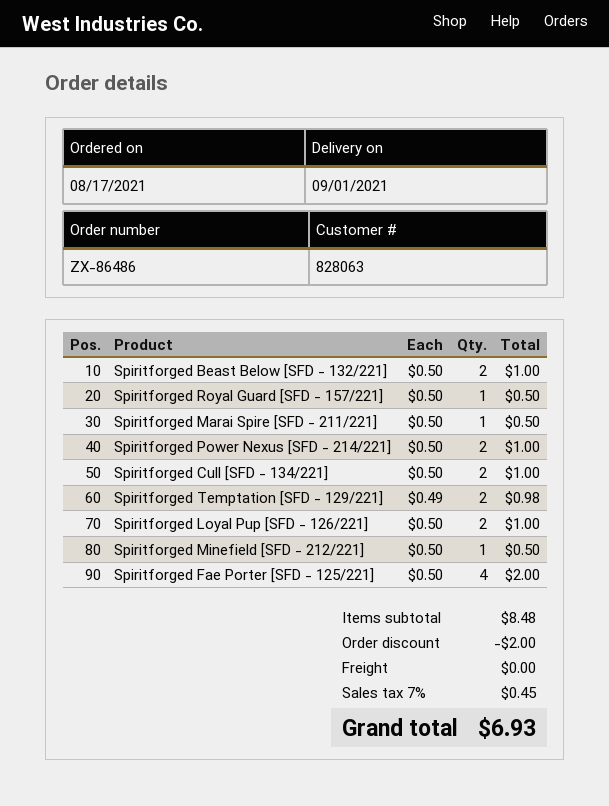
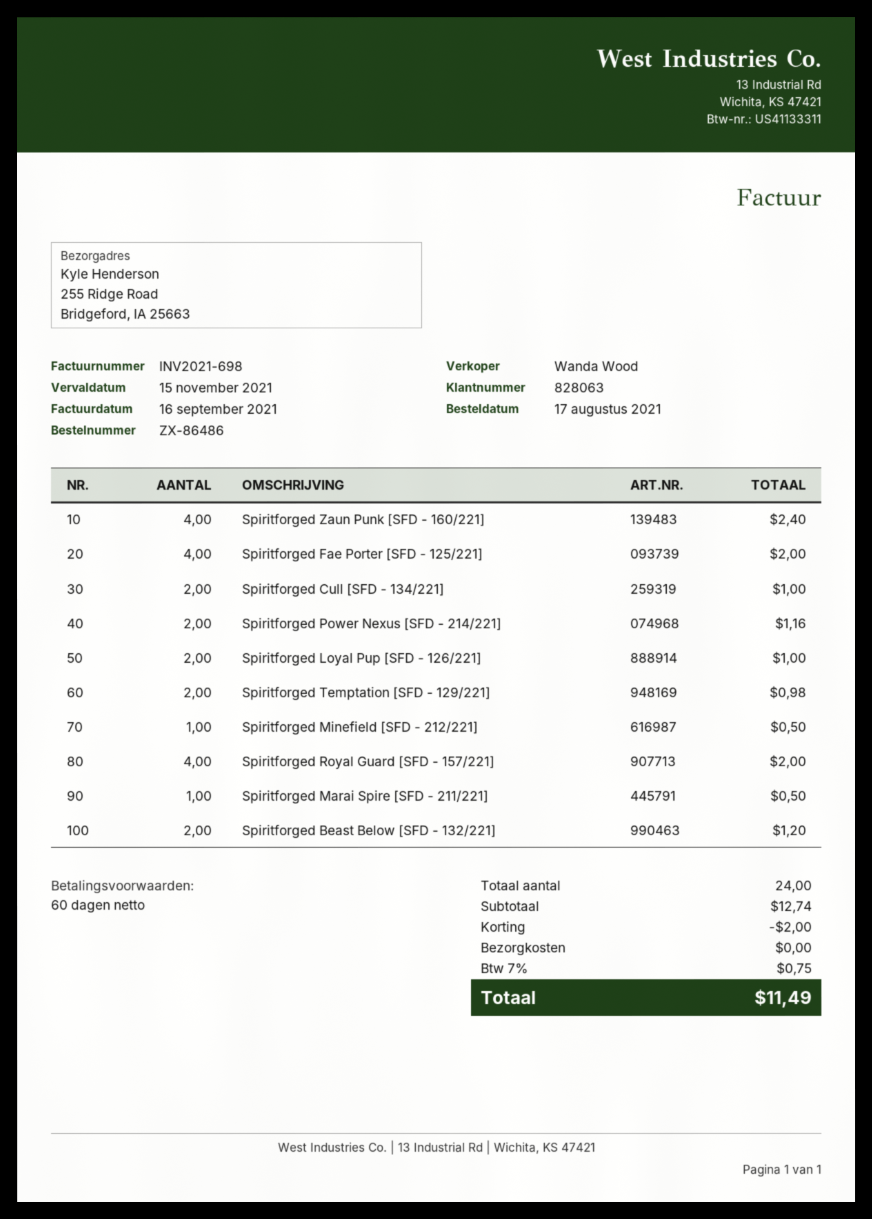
Spiritforged Beast Below [SFD - 132/221]: 2 for 1.00 -> 2 for 1.20
Spiritforged Royal Guard [SFD - 157/221]: 1 for 0.50 -> 4 for 2.00
Spiritforged Power Nexus [SFD - 214/221]: 2 for 1.00 -> 2 for 1.16
Spiritforged Zaun Punk [SFD - 160/221]: none -> 4 for 2.40
subtotal: 8.48 -> 12.74
tax: 7% = 0.45 -> 7% = 0.75
total: 6.93 -> 11.49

+ + + + + + +

Action item: Beginning with the line that contains "Spiritforged Zaun Punk", each line of the records above through the last one must be printed word for word.

Written solution:
Spiritforged Zaun Punk [SFD - 160/221]: none -> 4 for 2.40
subtotal: 8.48 -> 12.74
tax: 7% = 0.45 -> 7% = 0.75
total: 6.93 -> 11.49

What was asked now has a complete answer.